_EXERCISE INPUTS_:
------------------------------------------------

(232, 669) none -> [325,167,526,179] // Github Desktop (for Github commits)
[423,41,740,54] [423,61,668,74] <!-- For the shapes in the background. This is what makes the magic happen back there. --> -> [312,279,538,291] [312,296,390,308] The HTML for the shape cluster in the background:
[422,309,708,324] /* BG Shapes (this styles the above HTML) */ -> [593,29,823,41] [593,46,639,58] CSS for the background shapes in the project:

------------------------------------------------

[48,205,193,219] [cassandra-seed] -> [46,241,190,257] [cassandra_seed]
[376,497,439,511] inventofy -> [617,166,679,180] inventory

------------------------------------------------

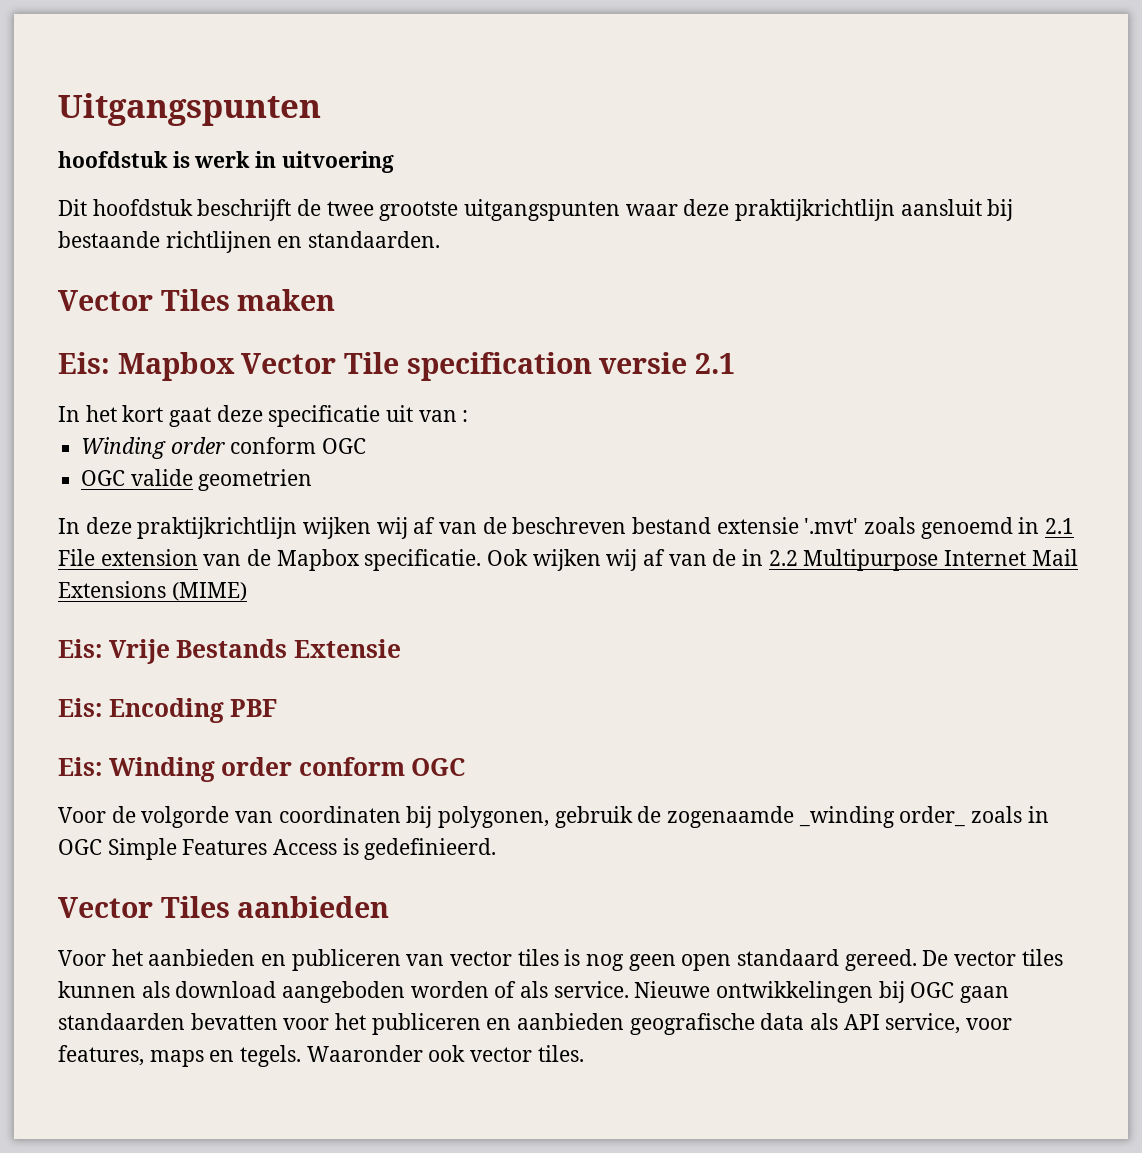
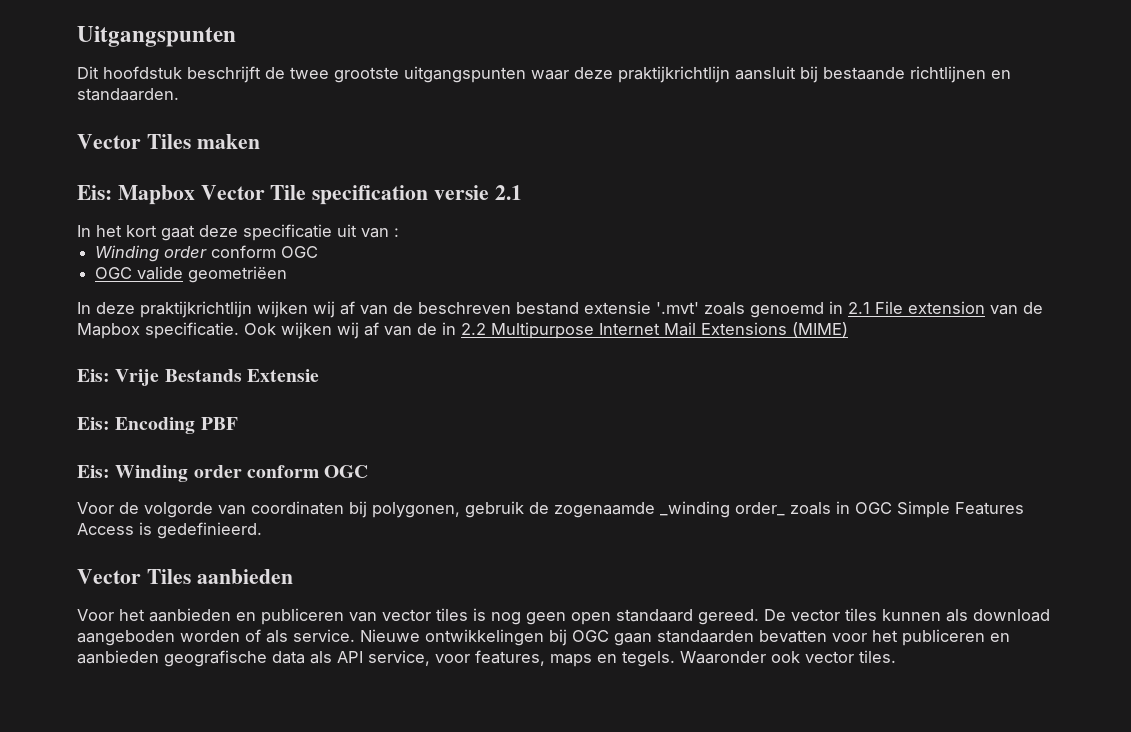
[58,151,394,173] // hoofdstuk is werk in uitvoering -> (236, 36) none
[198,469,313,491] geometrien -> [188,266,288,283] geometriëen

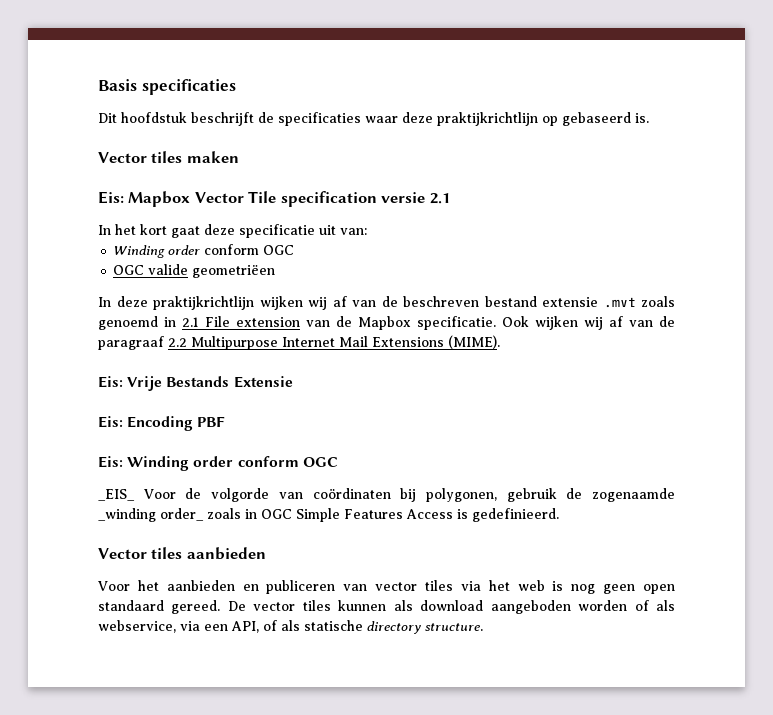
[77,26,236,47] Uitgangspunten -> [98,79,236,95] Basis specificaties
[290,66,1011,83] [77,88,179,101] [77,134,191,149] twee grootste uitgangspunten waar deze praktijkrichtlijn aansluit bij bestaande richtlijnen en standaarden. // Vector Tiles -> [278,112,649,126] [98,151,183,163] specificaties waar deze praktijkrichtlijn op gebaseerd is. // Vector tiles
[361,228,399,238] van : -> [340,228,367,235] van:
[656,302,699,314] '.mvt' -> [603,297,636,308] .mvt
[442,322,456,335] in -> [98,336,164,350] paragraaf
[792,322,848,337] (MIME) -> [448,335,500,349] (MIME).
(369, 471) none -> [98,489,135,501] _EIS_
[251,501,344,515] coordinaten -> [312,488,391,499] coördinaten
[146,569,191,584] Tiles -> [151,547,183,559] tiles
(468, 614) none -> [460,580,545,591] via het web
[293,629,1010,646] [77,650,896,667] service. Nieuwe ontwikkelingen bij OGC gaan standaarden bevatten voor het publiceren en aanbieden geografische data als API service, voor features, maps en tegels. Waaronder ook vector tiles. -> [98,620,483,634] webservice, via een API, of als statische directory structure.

------------------------------------------------

_EXERCISE BRIEF_: For this exercise, repeat exactly the lines of the data above from the one with "(369, 471) none -> [98,489,135,501] _EIS_" down to the one with "[293,629,1010,646] [77,650,896,667] service.", both end lines included.

_RESPONSE AREA_:
(369, 471) none -> [98,489,135,501] _EIS_
[251,501,344,515] coordinaten -> [312,488,391,499] coördinaten
[146,569,191,584] Tiles -> [151,547,183,559] tiles
(468, 614) none -> [460,580,545,591] via het web
[293,629,1010,646] [77,650,896,667] service. Nieuwe ontwikkelingen bij OGC gaan standaarden bevatten voor het publiceren en aanbieden geografische data als API service, voor features, maps en tegels. Waaronder ook vector tiles. -> [98,620,483,634] webservice, via een API, of als statische directory structure.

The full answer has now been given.